全ての人が同じ環境で学べるようにすることで、初心者でも参加しやすいよう工夫しました。

そして、参加者の理解度を深め、手応えを感じてもらうことを目指し、全体の知識を確認するための最終課題として、参加者が独自にデータを分析・学習するタスクも設けました。

また、参加者には勉強会の参加を業務目標に設定してもらい、部署や役職に関わらず業務の一部として取り組んでもらえる仕組みにしました。これにより、参加者の意欲向上を図りました。


勉強会の課題と成果、そして新たな挑戦へ

実施にあたって、座学回での知識の選定やハンズオンのコーディングなど、いくつかの問題に直面しました。

座学では、AIと機械学習の基礎知識が膨大なため、30分に収めるための必要な知識の選定が課題でした。一方、ハンズオンでは、エンジニアと非エンジニアの間でコーディングスキルのギャップがあり、初めてコードを書く人には難しいという問題が出てきました。また、データの選定も難しく、業務に関連するデータを使うことは理解しやすいと思った一方で、初学者が使うにはノイズが多すぎて不適切な場合がありました。

さらに、一般に公開されているデータセットなどをそのまま使用すると、前処理に手間がかかりすぎて初学者向けとは言えなくなるため、最終課題のためのデータ選定も難しかったです。そして何よりも、運営メンバーも通常の業務と並行して勉強会をおこなっていたため、資料の準備や課題の採点の時間を確保することが困難でした。


これらの難しさを乗り越え、勉強会を実施した結果、多くの良い点が見られました。まず、社内の多様なバックグラウンドをもつメンバーに向けて、限られた時間内で機械学習の基礎的な部分を、コーディング含め説明することができたことです。普段のエンジニア業務だけでは得られない経験でした。また、「機械学習」を業務に活用していきたいという意欲を持つメンバーも増え、その後の実業務への活用を後押しをすることができたのは大きな成果さらに、非エンジニアの方が自主的にデータ分析を試みるようになったことも大きな収穫でした。
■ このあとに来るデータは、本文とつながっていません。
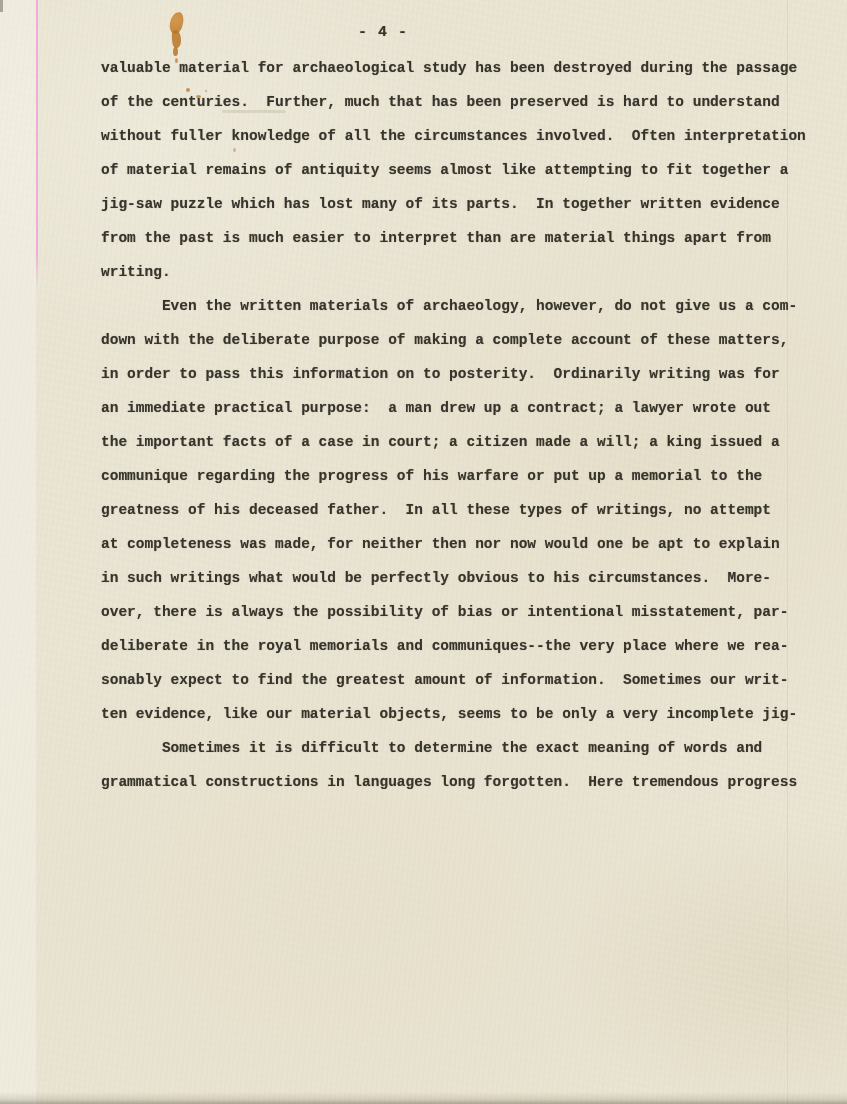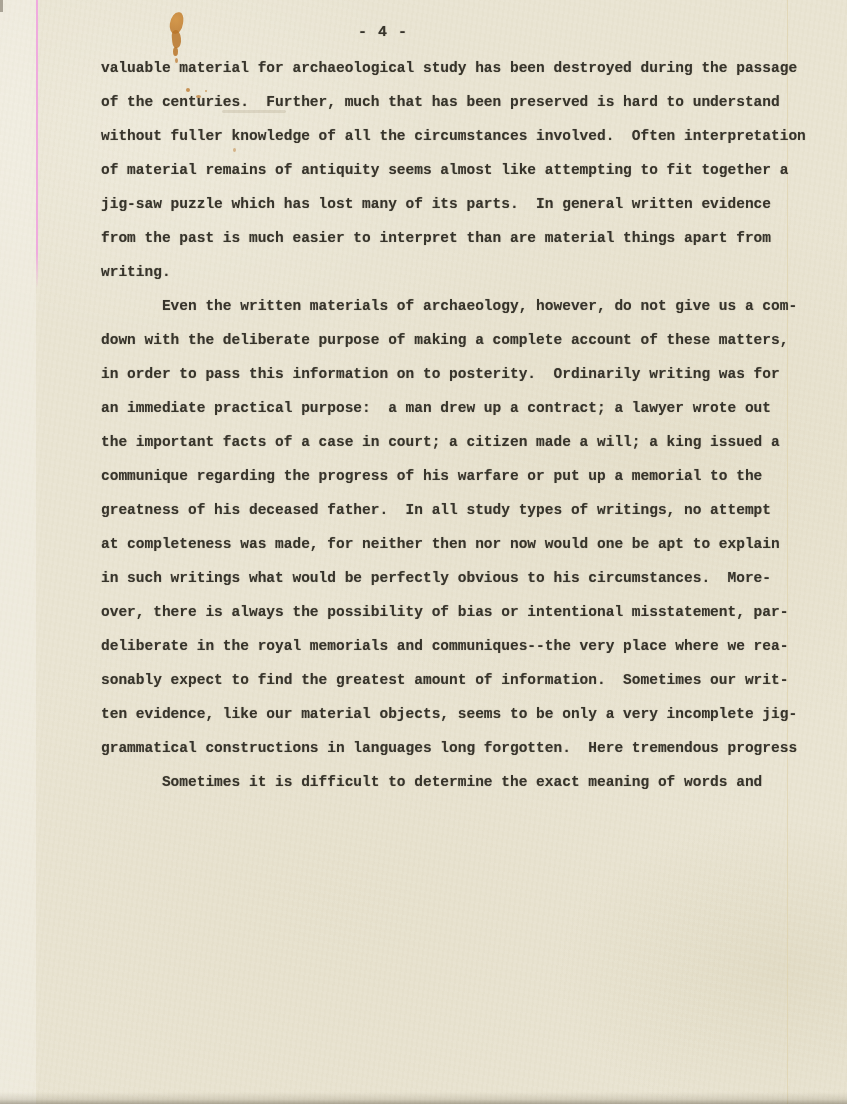--- a/index.html
+++ b/index.html
@@ -104,34 +104,34 @@
   <div class="stain dot-d"></div>
   <div class="smudge"></div>
 
   <div class="page-number">- 4 -</div>
 
   <div class="text">
       <div class="line">valuable material for archaeological study has been destroyed during the passage</div>
       <div class="line">of the centuries.  Further, much that has been preserved is hard to understand</div>
       <div class="line">without fuller knowledge of all the circumstances involved.  Often interpretation</div>
       <div class="line">of material remains of antiquity seems almost like attempting to fit together a</div>
-      <div class="line">jig-saw puzzle which has lost many of its parts.  In general written evidence</div>
+      <div class="line">jig-saw puzzle which has lost many of its parts.  In together written evidence</div>
       <div class="line">from the past is much easier to interpret than are material things apart from</div>
       <div class="line">writing.</div>
       <div class="line">       Even the written materials of archaeology, however, do not give us a com-</div>
       <div class="line">down with the deliberate purpose of making a complete account of these matters,</div>
       <div class="line">in order to pass this information on to posterity.  Ordinarily writing was for</div>
       <div class="line">an immediate practical purpose:  a man drew up a contract; a lawyer wrote out</div>
       <div class="line">the important facts of a case in court; a citizen made a will; a king issued a</div>
       <div class="line">communique regarding the progress of his warfare or put up a memorial to the</div>
-      <div class="line">greatness of his deceased father.  In all study types of writings, no attempt</div>
+      <div class="line">greatness of his deceased father.  In all these types of writings, no attempt</div>
       <div class="line">at completeness was made, for neither then nor now would one be apt to explain</div>
       <div class="line">in such writings what would be perfectly obvious to his circumstances.  More-</div>
       <div class="line">over, there is always the possibility of bias or intentional misstatement, par-</div>
       <div class="line">deliberate in the royal memorials and communiques--the very place where we rea-</div>
       <div class="line">sonably expect to find the greatest amount of information.  Sometimes our writ-</div>
       <div class="line">ten evidence, like our material objects, seems to be only a very incomplete jig-</div>
+      <div class="line">       Sometimes it is difficult to determine the exact meaning of words and</div>
       <div class="line">grammatical constructions in languages long forgotten.  Here tremendous progress</div>
-      <div class="line">       Sometimes it is difficult to determine the exact meaning of words and</div>
     </div>
 
   <div class="bottom-shadow"></div>
 </div>
 
 </body></html>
一方で、反省すべき点もあります。工夫を重ねましたが、それでもついていけず、フェードアウトしてしまったメンバーが一部いました。他の業務も並行しておこなっているためなかなか難しかったものの、離脱したメンバーの多くは非エンジニアメンバーだったため、もっと緻密なフォローが必要だったと感じています。

今回の勉強会では、[データの整形→モデル作成→予測→精度確認]の流れを体験してもらうことができました。次回は、実業務に関連するデータを整形・分析して、AI活用するデモンストレーションをおこないたいと思います。それにより、社内データのAI活用をさらに推進することが可能になると考えています。